**Difference listings**
------

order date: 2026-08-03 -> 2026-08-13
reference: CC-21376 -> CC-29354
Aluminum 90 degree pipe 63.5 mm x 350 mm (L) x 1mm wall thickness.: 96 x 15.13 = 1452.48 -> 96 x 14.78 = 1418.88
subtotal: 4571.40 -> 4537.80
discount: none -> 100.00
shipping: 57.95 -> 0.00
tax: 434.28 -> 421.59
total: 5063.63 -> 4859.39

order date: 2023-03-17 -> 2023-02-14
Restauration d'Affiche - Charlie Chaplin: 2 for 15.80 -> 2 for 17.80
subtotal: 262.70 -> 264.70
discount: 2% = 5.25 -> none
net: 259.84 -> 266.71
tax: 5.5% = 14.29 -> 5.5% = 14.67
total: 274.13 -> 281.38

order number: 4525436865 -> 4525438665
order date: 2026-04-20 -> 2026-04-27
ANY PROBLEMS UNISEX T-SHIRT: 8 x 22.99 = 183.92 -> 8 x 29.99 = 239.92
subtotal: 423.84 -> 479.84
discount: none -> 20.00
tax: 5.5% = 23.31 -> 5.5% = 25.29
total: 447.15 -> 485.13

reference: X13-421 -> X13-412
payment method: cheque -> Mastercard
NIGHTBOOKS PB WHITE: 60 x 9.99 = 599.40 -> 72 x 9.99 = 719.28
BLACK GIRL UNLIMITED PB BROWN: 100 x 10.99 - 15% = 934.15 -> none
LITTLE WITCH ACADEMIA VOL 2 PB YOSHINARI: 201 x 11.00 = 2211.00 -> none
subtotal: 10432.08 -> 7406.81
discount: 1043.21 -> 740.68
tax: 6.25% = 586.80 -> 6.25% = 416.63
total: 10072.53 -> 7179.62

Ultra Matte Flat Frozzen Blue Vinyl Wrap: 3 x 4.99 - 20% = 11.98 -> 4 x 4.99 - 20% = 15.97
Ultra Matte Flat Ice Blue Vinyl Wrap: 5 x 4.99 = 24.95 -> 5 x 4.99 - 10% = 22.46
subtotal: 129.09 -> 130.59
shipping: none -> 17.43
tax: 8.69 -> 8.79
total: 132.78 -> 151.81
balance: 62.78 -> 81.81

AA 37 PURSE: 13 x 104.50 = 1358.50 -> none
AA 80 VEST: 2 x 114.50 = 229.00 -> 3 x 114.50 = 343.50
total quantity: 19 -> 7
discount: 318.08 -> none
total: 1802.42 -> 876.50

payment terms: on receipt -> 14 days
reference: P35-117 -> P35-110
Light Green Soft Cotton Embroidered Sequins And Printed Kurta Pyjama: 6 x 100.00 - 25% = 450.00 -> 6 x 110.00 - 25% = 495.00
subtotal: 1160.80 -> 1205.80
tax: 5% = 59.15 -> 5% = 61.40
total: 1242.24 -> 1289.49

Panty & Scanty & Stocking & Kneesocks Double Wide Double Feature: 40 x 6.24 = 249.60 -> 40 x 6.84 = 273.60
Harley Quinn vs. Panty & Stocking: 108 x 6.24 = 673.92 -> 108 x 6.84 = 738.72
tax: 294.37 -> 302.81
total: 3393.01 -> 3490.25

------

Nothing in the entries may be left out; each line is to be output exactly.

**WRITTEN SOLUTION**
order date: 2026-08-03 -> 2026-08-13
reference: CC-21376 -> CC-29354
Aluminum 90 degree pipe 63.5 mm x 350 mm (L) x 1mm wall thickness.: 96 x 15.13 = 1452.48 -> 96 x 14.78 = 1418.88
subtotal: 4571.40 -> 4537.80
discount: none -> 100.00
shipping: 57.95 -> 0.00
tax: 434.28 -> 421.59
total: 5063.63 -> 4859.39

order date: 2023-03-17 -> 2023-02-14
Restauration d'Affiche - Charlie Chaplin: 2 for 15.80 -> 2 for 17.80
subtotal: 262.70 -> 264.70
discount: 2% = 5.25 -> none
net: 259.84 -> 266.71
tax: 5.5% = 14.29 -> 5.5% = 14.67
total: 274.13 -> 281.38

order number: 4525436865 -> 4525438665
order date: 2026-04-20 -> 2026-04-27
ANY PROBLEMS UNISEX T-SHIRT: 8 x 22.99 = 183.92 -> 8 x 29.99 = 239.92
subtotal: 423.84 -> 479.84
discount: none -> 20.00
tax: 5.5% = 23.31 -> 5.5% = 25.29
total: 447.15 -> 485.13

reference: X13-421 -> X13-412
payment method: cheque -> Mastercard
NIGHTBOOKS PB WHITE: 60 x 9.99 = 599.40 -> 72 x 9.99 = 719.28
BLACK GIRL UNLIMITED PB BROWN: 100 x 10.99 - 15% = 934.15 -> none
LITTLE WITCH ACADEMIA VOL 2 PB YOSHINARI: 201 x 11.00 = 2211.00 -> none
subtotal: 10432.08 -> 7406.81
discount: 1043.21 -> 740.68
tax: 6.25% = 586.80 -> 6.25% = 416.63
total: 10072.53 -> 7179.62

Ultra Matte Flat Frozzen Blue Vinyl Wrap: 3 x 4.99 - 20% = 11.98 -> 4 x 4.99 - 20% = 15.97
Ultra Matte Flat Ice Blue Vinyl Wrap: 5 x 4.99 = 24.95 -> 5 x 4.99 - 10% = 22.46
subtotal: 129.09 -> 130.59
shipping: none -> 17.43
tax: 8.69 -> 8.79
total: 132.78 -> 151.81
balance: 62.78 -> 81.81

AA 37 PURSE: 13 x 104.50 = 1358.50 -> none
AA 80 VEST: 2 x 114.50 = 229.00 -> 3 x 114.50 = 343.50
total quantity: 19 -> 7
discount: 318.08 -> none
total: 1802.42 -> 876.50

payment terms: on receipt -> 14 days
reference: P35-117 -> P35-110
Light Green Soft Cotton Embroidered Sequins And Printed Kurta Pyjama: 6 x 100.00 - 25% = 450.00 -> 6 x 110.00 - 25% = 495.00
subtotal: 1160.80 -> 1205.80
tax: 5% = 59.15 -> 5% = 61.40
total: 1242.24 -> 1289.49

Panty & Scanty & Stocking & Kneesocks Double Wide Double Feature: 40 x 6.24 = 249.60 -> 40 x 6.84 = 273.60
Harley Quinn vs. Panty & Stocking: 108 x 6.24 = 673.92 -> 108 x 6.84 = 738.72
tax: 294.37 -> 302.81
total: 3393.01 -> 3490.25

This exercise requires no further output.